Some of the songs are familiar, like "Tu Peut Cogner Mais Peux Pas Rentrer" and "La Valse Criminelle," but most, like "Cafe Chaud," have not been recorded often.

Also among the CD's 15 cuts are two original instrumentals: "Rainé Stomp," named after a horse owned by Uncle Bobby Michot, and a fiddle tune, "Blues de la Frontier."

Much more information about the band's music and Cajun music in general is included in the liner notes by Ryan Brasseaux. In addition, Brasseaux has combined a multimedia presentation with live music played by the band in a program titled "The Once, Present, and Future Cajun Music."  In May 2004, the program was the keynote presentation at  the International Country Music Conference in Nashville.

Louis Michot, fiddle and vocals, and André Michot, accordion and lap steel, are the sons of Tommy Michot, one of the members of Les Frères Michot, a band that for more than two decades has traveled worldwide (joined by Louis and André on their recent CD La Roue Qui Pend). That band, it is worth mentioning, includes State District Judge Rick Michot and State Senator Mike Michot. The father of Les Frères (Louis and André's grandfather) is Louis Michot, a remarkable entrepreneur. He is best known to most of us in Louisiana as the owner of Burger Chef restaurants from days gone by and as a former superintendent of education (when the position was a statewide elective office) and gubernatorial candidate, but he has also developed many other successful business enterprises, while managing to raise ten children.
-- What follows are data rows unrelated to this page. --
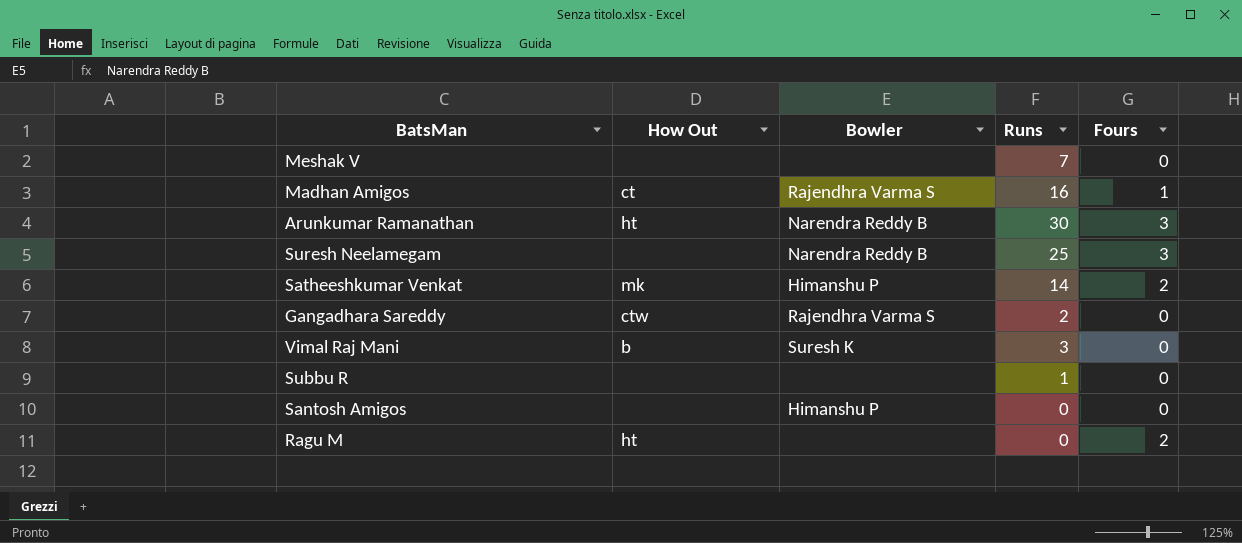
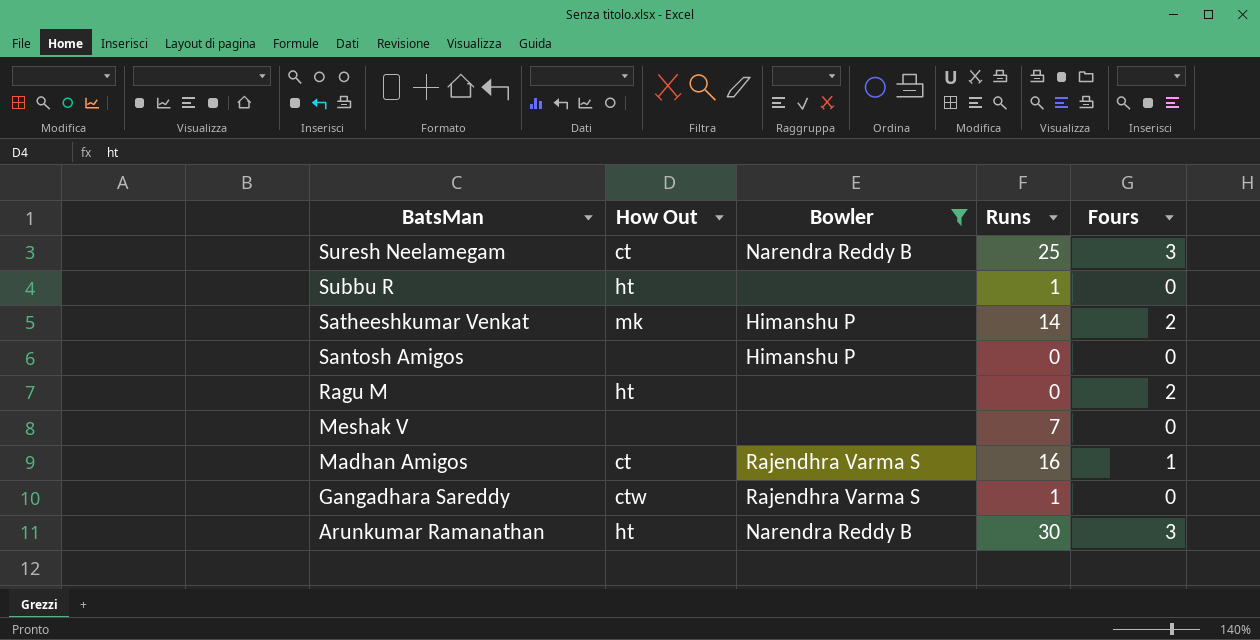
filter: none -> Bowler != Suresh K
row order: none -> BatsMan descending
Suresh Neelamegam | How Out: none -> ct
Subbu R | How Out: none -> ht
Gangadhara Sareddy | Runs: 2 -> 1

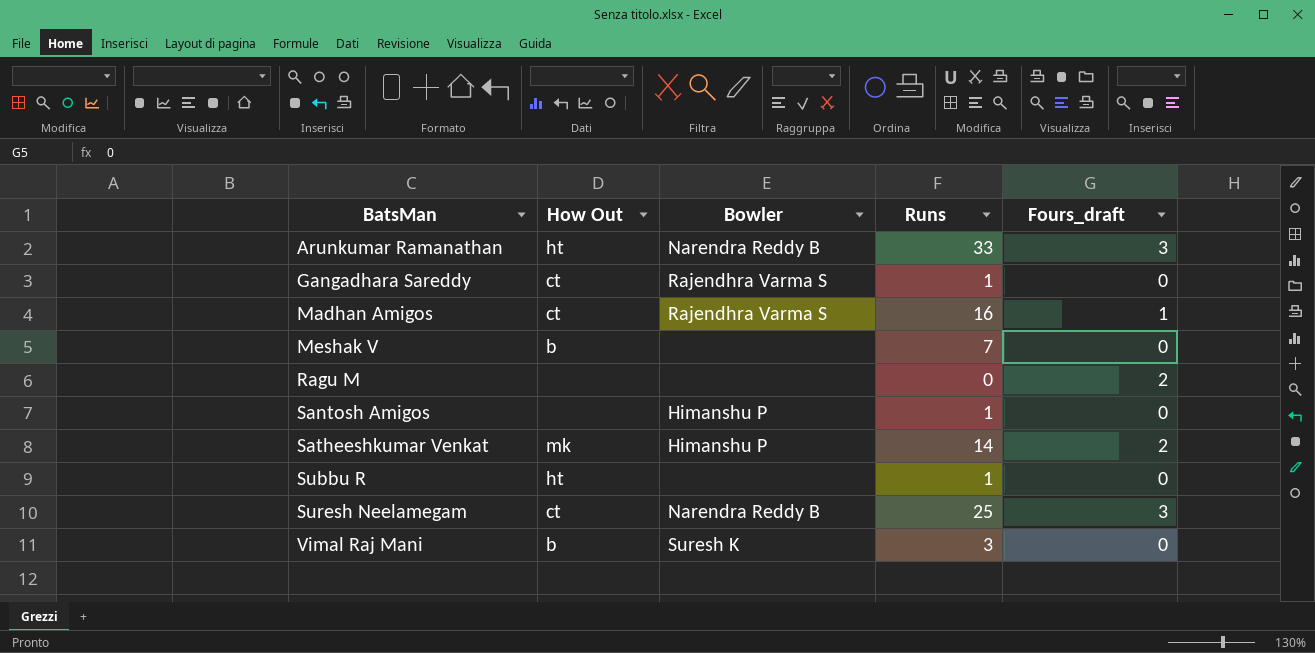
filter: Bowler != Suresh K -> none
row order: BatsMan descending -> BatsMan ascending
column name: Fours -> Fours_draft
Arunkumar Ramanathan | Runs: 30 -> 33
Gangadhara Sareddy | How Out: ctw -> ct
Meshak V | How Out: none -> b
Ragu M | How Out: ht -> none
Santosh Amigos | Runs: 0 -> 1

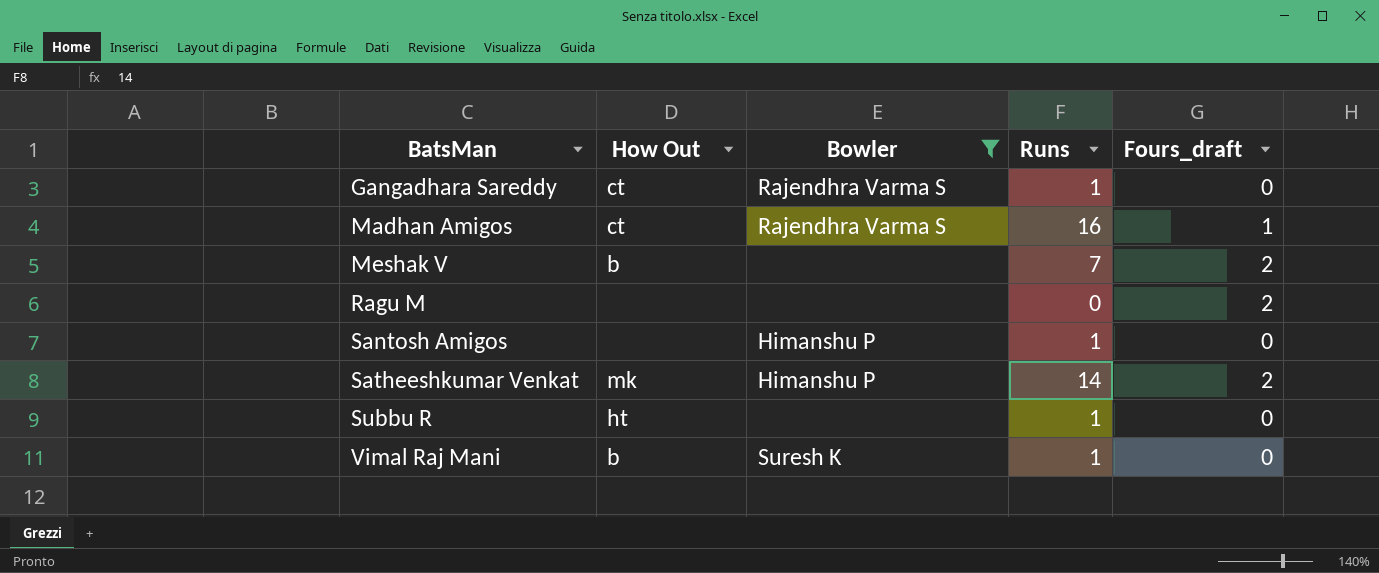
filter: none -> Bowler != Narendra Reddy B
Meshak V | Fours_draft: 0 -> 2
Vimal Raj Mani | Runs: 3 -> 1

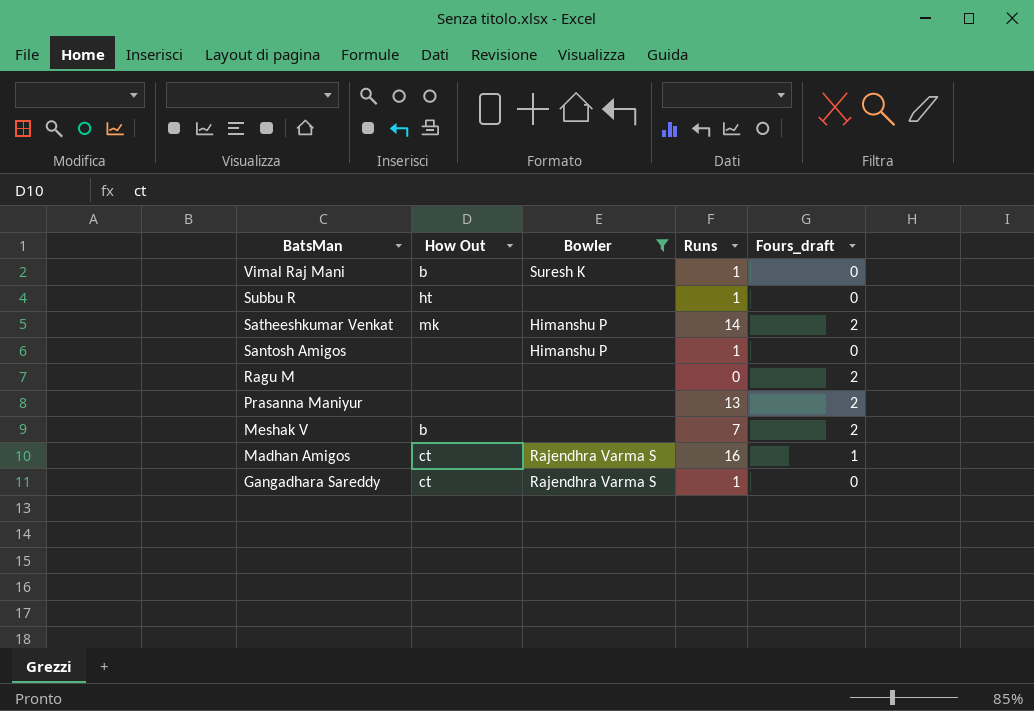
row order: BatsMan ascending -> BatsMan descending
row Prasanna Maniyur: none -> none | none | 13 | 2

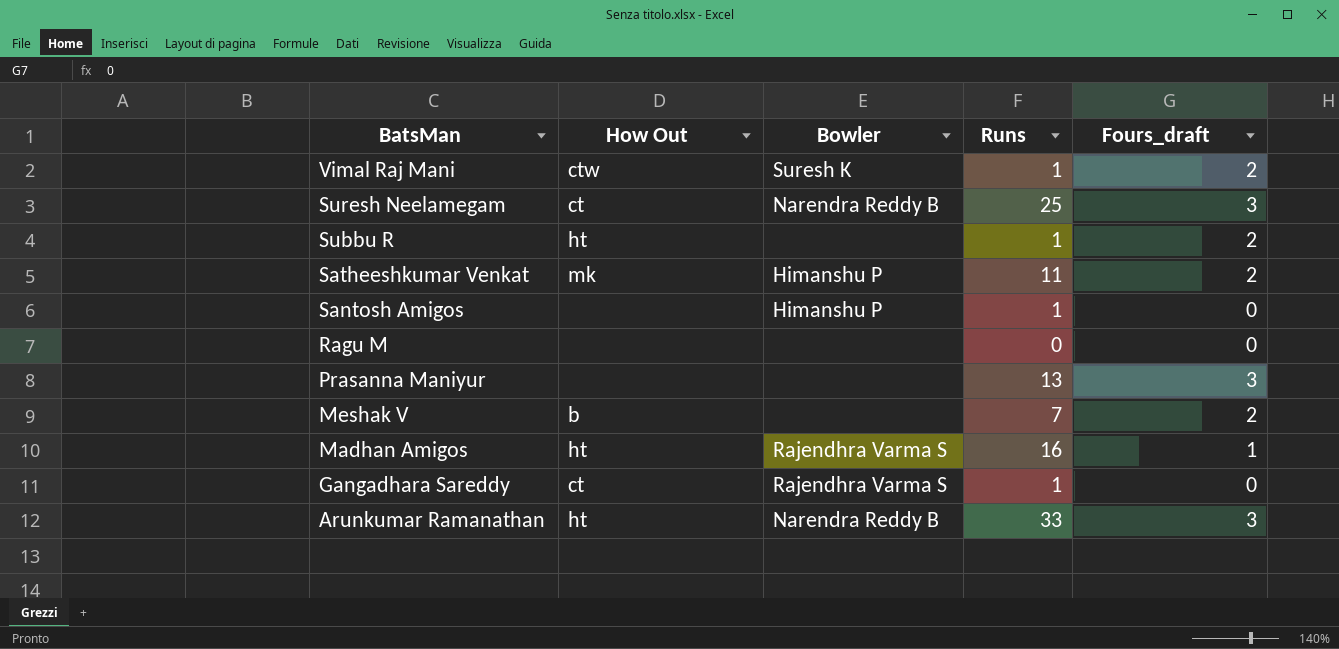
filter: Bowler != Narendra Reddy B -> none
Vimal Raj Mani | How Out: b -> ctw
Vimal Raj Mani | Fours_draft: 0 -> 2
Subbu R | Fours_draft: 0 -> 2
Satheeshkumar Venkat | Runs: 14 -> 11
Ragu M | Fours_draft: 2 -> 0
Prasanna Maniyur | Fours_draft: 2 -> 3
Madhan Amigos | How Out: ct -> ht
As of spring 2004, members of The Lost Bayou Ramblers, in addition to Louis and André Michot, included
Chris "Oscar" Courville, drums and t-fer; Jon Bertrand, guitar; and Alan LaFleur, upright bass. In the photos on this page, Cavan Carruth, who plays guitar on three cuts on the CD, is shown on guitar. In addition, on the CD, David Michot, uncle of  Louis and André, plays upright bass and guitar, and Randall Klitz plays upright bass on one cut.

The photos on this page were taken during a performance at Festival International in Lafayette April 25, 2004.

 


 


The photo above shows The Lost Bayou Ramblers somewhere in Patasa during the 2003 Eunice Courir de Mardi Gras. They were positioned near the front of the courir.
Posted 6-12-04.

All photographs and text by David Simpson.